One hundred grams (0.27 mole) of benzopinacol (Note
1) is added, and the flask is heated over a
wire gauze, with shaking, until the solution boils gently. It is then refluxed for five minutes during which the solid
benzopinacol disappears completely and a clear red solution is obtained (Note
2). The solution is transferred at once to a
1-l. beaker, and, upon cooling, the
benzopinacolone separates in fine threads. The product is filtered with suction, washed with two or three
60-cc. portions of cold glacial acetic acid until colorless, and dried. The filtrate is reserved for subsequent preparations. The yield of practically pure
benzopinacolone melting at
178–179° is
90–91 g. (
95–96 per cent of the theoretical amount).
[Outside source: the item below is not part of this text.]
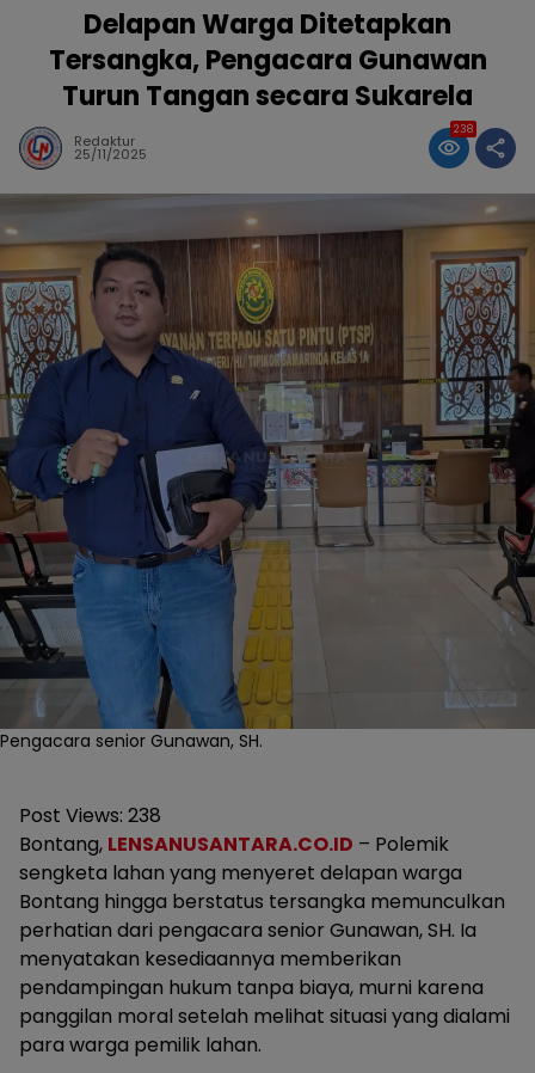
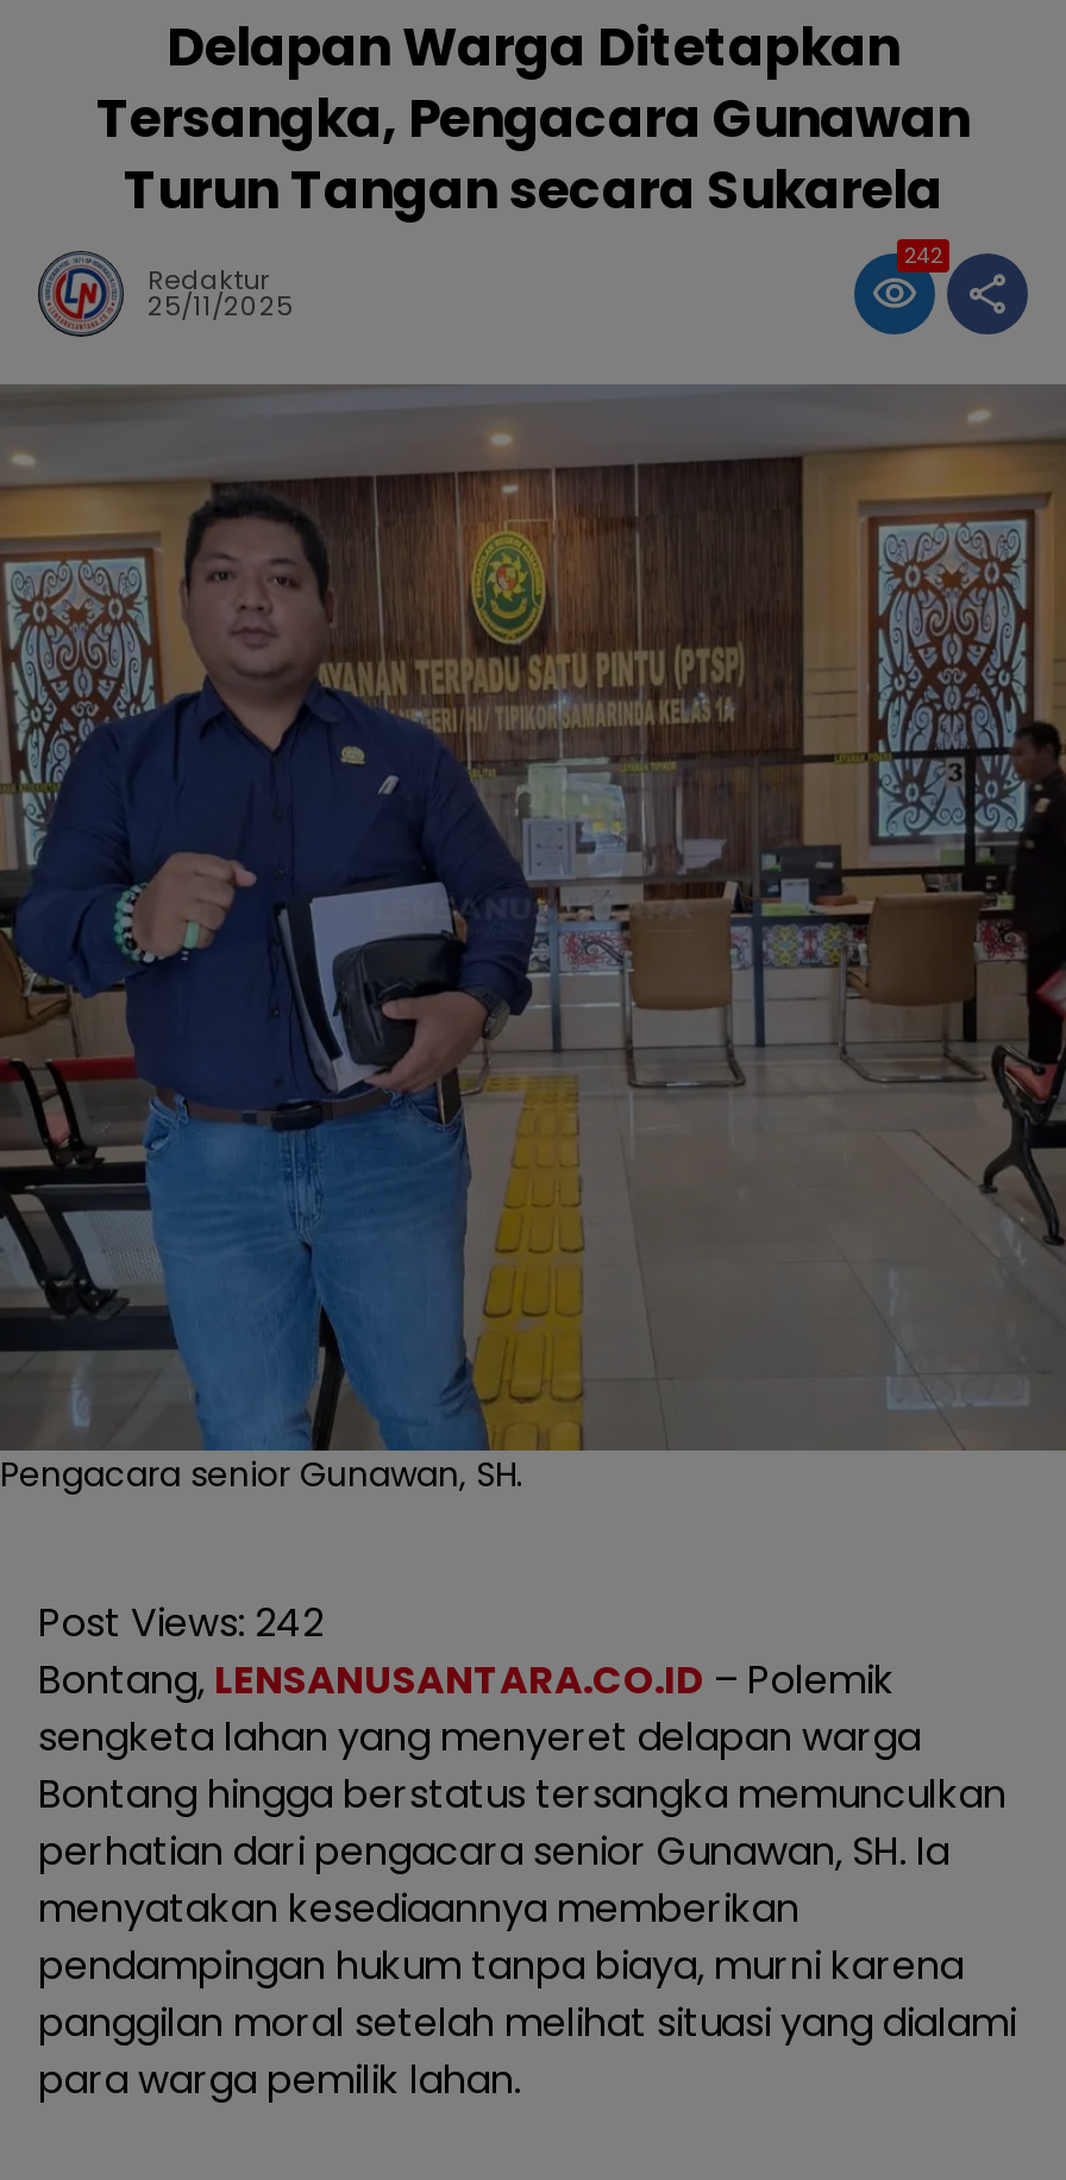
[454,122,473,136] 238 -> [904,242,942,270] 242
[19,802,161,829] Post Views: 238 -> [38,1596,324,1650] Post Views: 242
If a purer product is desired the material may be dissolved in
450 cc. of hot benzene, filtered, and treated with
250 cc. of hot ligroin (b.p.
90–100°). After cooling in ice the
benzopinacolone is filtered and dried. The purified product weighs
82–83 g. and melts at
179–180°.
To the
acetic acid filtrate is added another
100-g. portion of benzopinacol and the reaction is carried out in the same way. The yield of
benzopinacolone in the second and subsequent runs is
94–94.5 g. (
98–99 per cent of the theoretical amount). This procedure can be repeated in the same filtrate until
500 g. of the pinacol has been rearranged.